==== The data ====
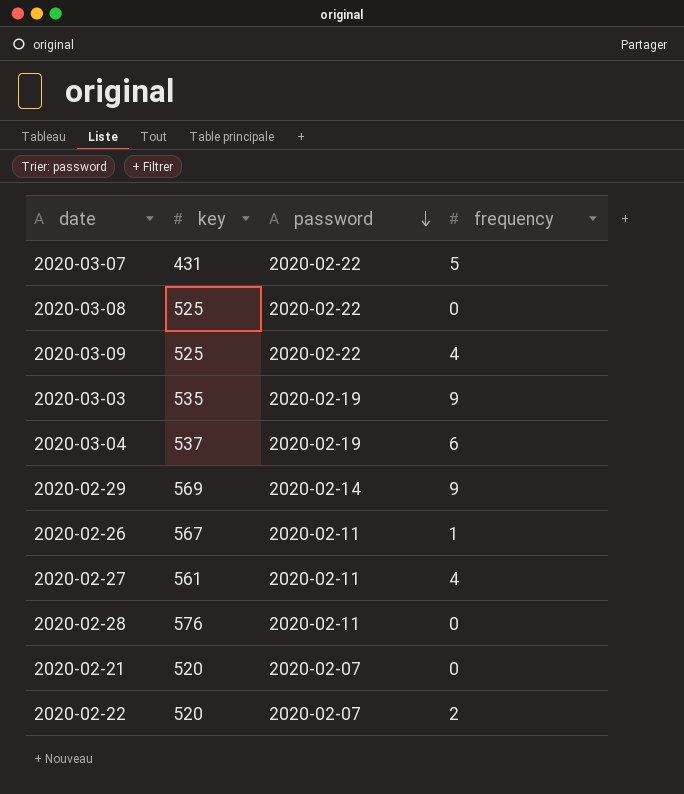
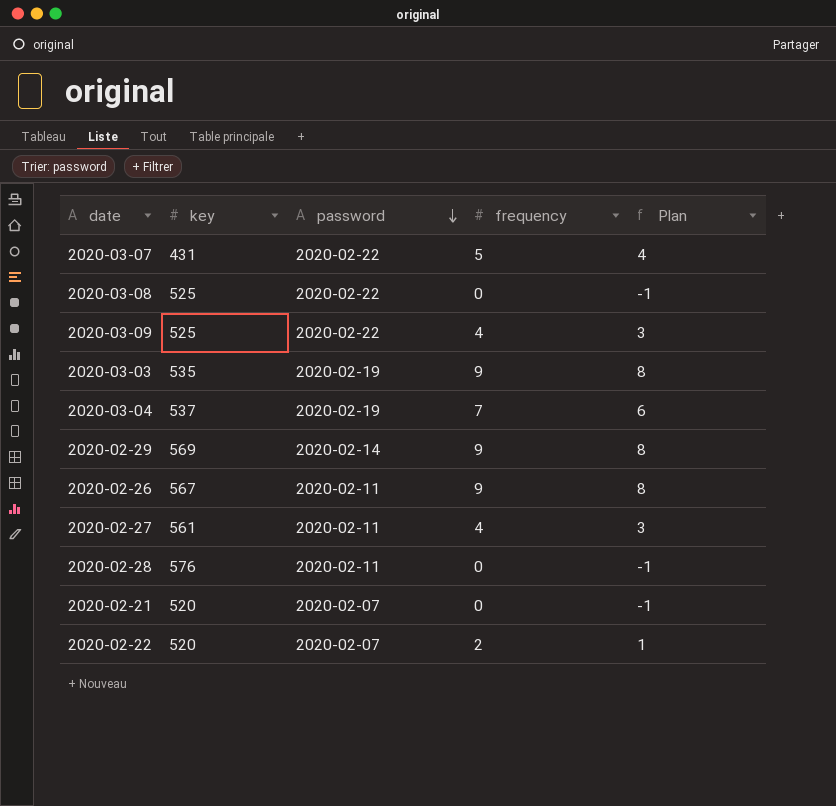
column Plan | formula: none -> [frequency] - 1
2020-03-04 | frequency: 6 -> 7
2020-02-26 | frequency: 1 -> 9

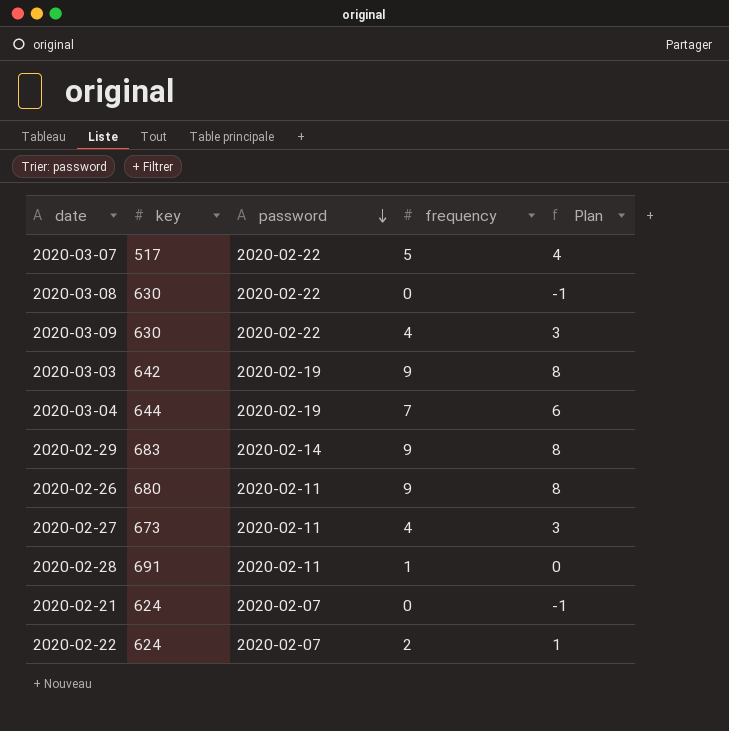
2020-03-07 | key: 431 -> 517
2020-03-08 | key: 525 -> 630
2020-03-09 | key: 525 -> 630
2020-03-03 | key: 535 -> 642
2020-03-04 | key: 537 -> 644
2020-02-29 | key: 569 -> 683
2020-02-26 | key: 567 -> 680
2020-02-27 | key: 561 -> 673
2020-02-28 | key: 576 -> 691
2020-02-28 | frequency: 0 -> 1
2020-02-28 | Plan: -1 -> 0
2020-02-21 | key: 520 -> 624
2020-02-22 | key: 520 -> 624

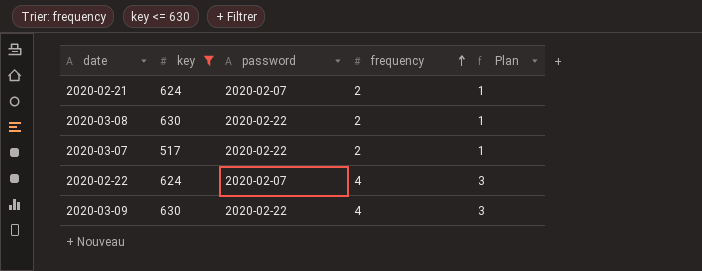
filter: none -> key <= 630
row order: password descending -> frequency ascending
2020-02-21 | frequency: 0 -> 2
2020-02-21 | Plan: -1 -> 1
2020-03-08 | frequency: 0 -> 2
2020-03-08 | Plan: -1 -> 1
2020-03-07 | frequency: 5 -> 2
2020-03-07 | Plan: 4 -> 1
2020-02-22 | frequency: 2 -> 4
2020-02-22 | Plan: 1 -> 3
====
Work order: Return only the lines running from the line with "row order: password" to the last line of the records, both included, exactly as written.

Solution for this exercise:
row order: password descending -> frequency ascending
2020-02-21 | frequency: 0 -> 2
2020-02-21 | Plan: -1 -> 1
2020-03-08 | frequency: 0 -> 2
2020-03-08 | Plan: -1 -> 1
2020-03-07 | frequency: 5 -> 2
2020-03-07 | Plan: 4 -> 1
2020-02-22 | frequency: 2 -> 4
2020-02-22 | Plan: 1 -> 3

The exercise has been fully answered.